KLIM Aim review: A $20 gaming mouse shouldn't be this good

Windows Central Recommended Award

PC gaming can be an expensive hobby, and there's certainly no shortage of companies making great hardware. A good mouse is essential, though, as one of the two main input devices, whatever your budget you'll want to get a quality product that's both comfortable and a good performer.

The KLIM Aim costs just $20 while packing in features that would often be overlooked in a budget mouse. It's really hard to fault, especially at this price.

What you'll like about the KLIM Aim


It's impossible not to address the price first since honestly, it's the thing that's likely to catch the initial eye. At just $20, this isn't just affordable for a gaming mouse, it's an affordable mouse, period.

Perhaps better still is that it's not short on features despite a super-low price. You have programmable buttons on the left-hand side, a DPI switcher on the top and an optical sensor supporting DPI between 500 and 7,000. That's a bigger range than a fair number of budget gaming mice.

The sensor is accurate and responsive, boasting a 2ms response time, and paired with both my Razer Goliathus and KLIM's own RGB mousepad, it feels excellent. It feels sharp as a tack both when gaming and when doing normal PC tasks.

It performs outstandingly well for a mouse that costs twice as much, let alone for $20.

Even though it only has buttons on the left-hand side, the KLIM Aim is fully ambidextrous. I have to say that was one of the biggest surprises upon taking it out of the box, because finding a good gaming mouse for left-handers can be hard enough. But when you get it on something this good and this affordable, it's exceptional.

The shape of the Aim is great, it's a really comfortable mouse to use, and I've had no problem using it as a daily driver. It's not quite as ergonomic as my usual mouse, the Razer Deathadder Elite, but it's pretty close.

The Aim is also a good looking mouse. It comes in a matte gray finish, broken by black grips (which are plastic rather than rubber) and the RGB lighting zones. There's quite a lot of lighting on this mouse, but even then, it doesn't feel too over the top.

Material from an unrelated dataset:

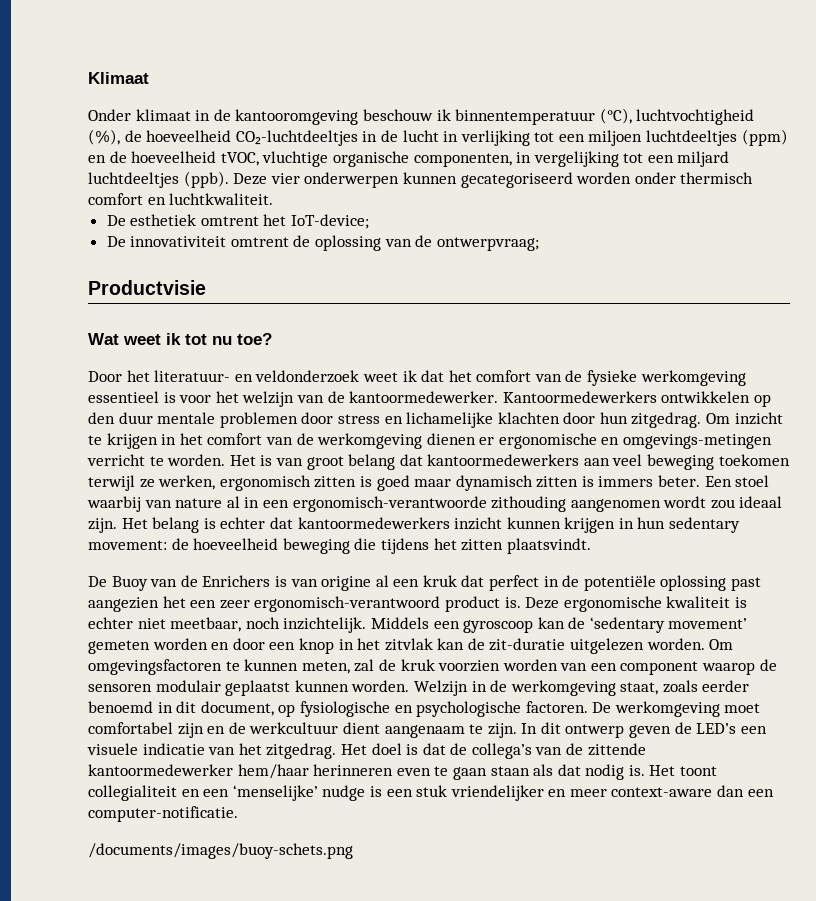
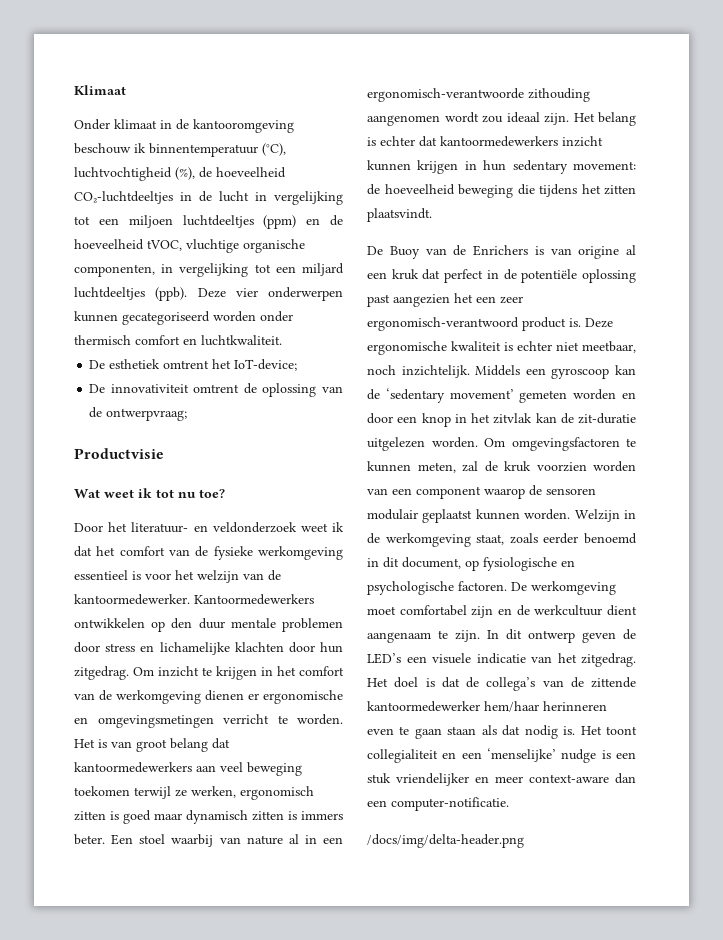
[460,130,530,146] verlijking -> [274,191,343,205] vergelijking
[623,434,773,449] omgevings-metingen -> [97,715,214,728] omgevingsmetingen
[88,843,353,859] /documents/images/buoy-schets.png -> [367,834,524,848] /docs/img/delta-header.png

The companion application allows you to customize the lighting effects, along with performance features like custom DPI settings. The icing on the cake is a high quality braided cable, that while not detachable, is certainly long enough for most gaming setups.

What you'll dislike about the KLIM Aim


It's good that the Aim has a companion application, because gamers will always demand extra control over their hardware. But it's also very much like an application that comes with a low cost piece of hardware. It looks dated and it's not the most intuitive thing to use. It's hardly a deal breaker, but it might cause a little frustration if you like to constantly tinker.

There are also a couple of small things that might put some off using the Aim. It's extremely well designed and very comfortable to use, but folks with larger hands may struggle. Perhaps a byproduct of being ambidextrous, the Aim is fairly narrow, and with large hands you may find a trailing pinky or that the mouse disappears into your palm a little.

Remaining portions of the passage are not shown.